Stuarts Draft fifth-grader Grace Karaffa appeared before the school board Thursday night, saying she had requested the substance while on the playground after suffering chapped lips.

"I was told I couldn't use it. Then later that day they (lips) started to bleed so I asked for Chapstick again and I was told that it was against the school policy for elementary kids to have Chapstick,'' Grace said.

Grace asked the school board to change its policy. "Chapstick allows the human body to heal the lips themselves and protects them in any weather from drying out,'' she said. She concluded her speech by saying, "Please school board, allow us to have Chapstick."

The petition contained 236 signatures. Those signatures included Stuarts Draft students and members of Grace's Girl Scout troop who are Augusta County students, said her father, Beverley Manor District Supervisor David Karaffa.

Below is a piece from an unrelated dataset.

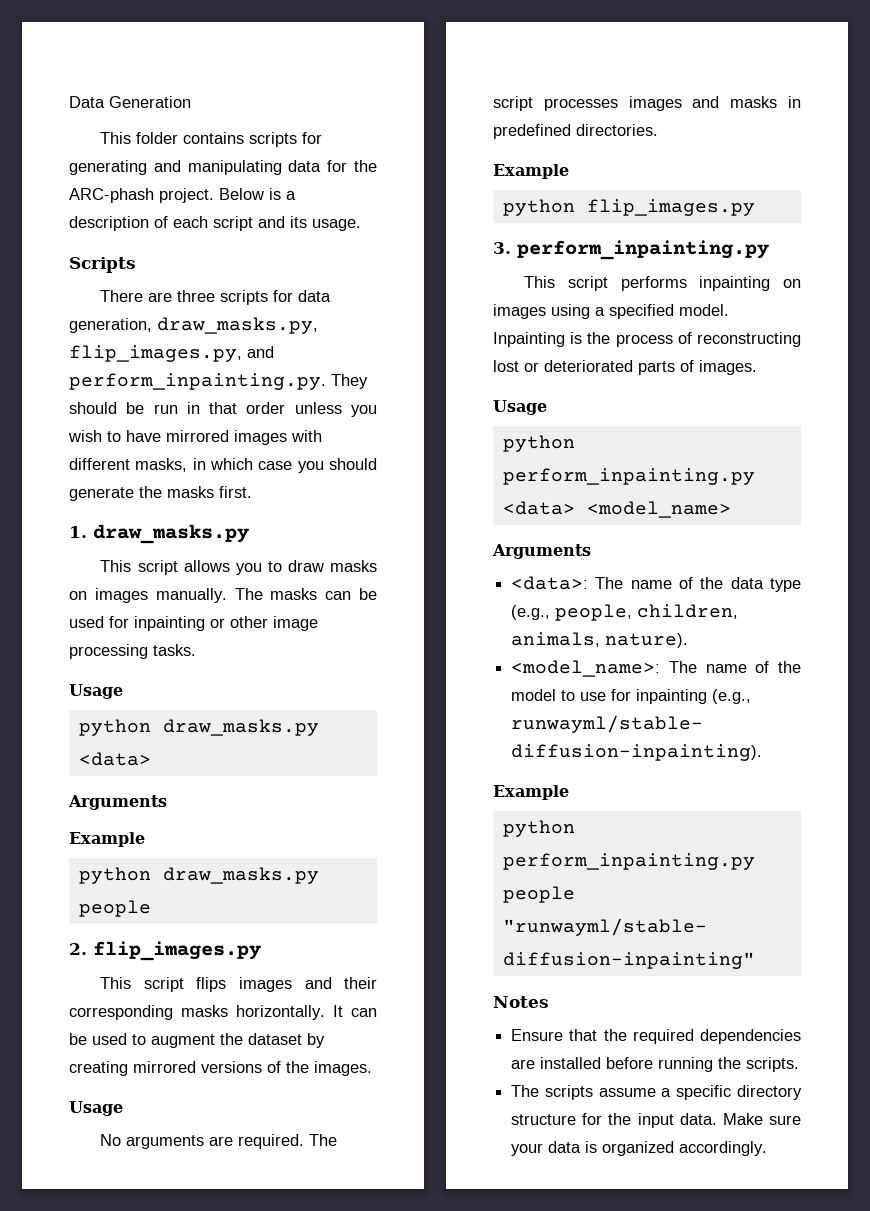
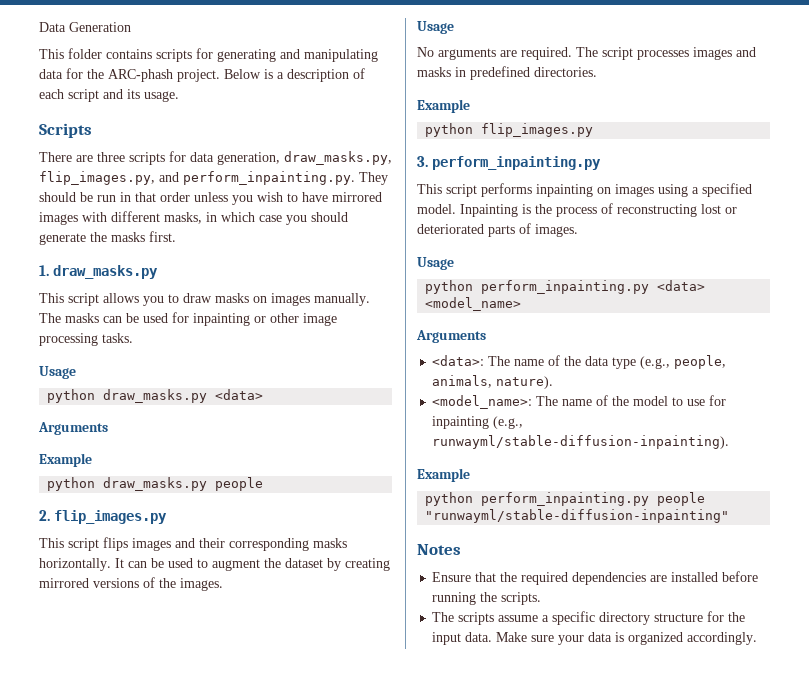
- <data>: The name of the data type (e.g., people, children, animals, nature).
+ <data>: The name of the data type (e.g., people, animals, nature).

George Earhart, the assistant superintendent for administration with the Augusta County Schools, said Chapstick is considered an over-the-counter medication by the school board. The board has a policy regarding such medicines. He said Chapstick could be allowed if a physician asked for a student to use it, and it was administered by a school nurse.

Earhart said one of the reasons for the policy is concerns about elementary students sharing medications. He said the student's request was taken under advisement by the school board. The school administration will communicate with the Karaffa family and could also report back to the school board.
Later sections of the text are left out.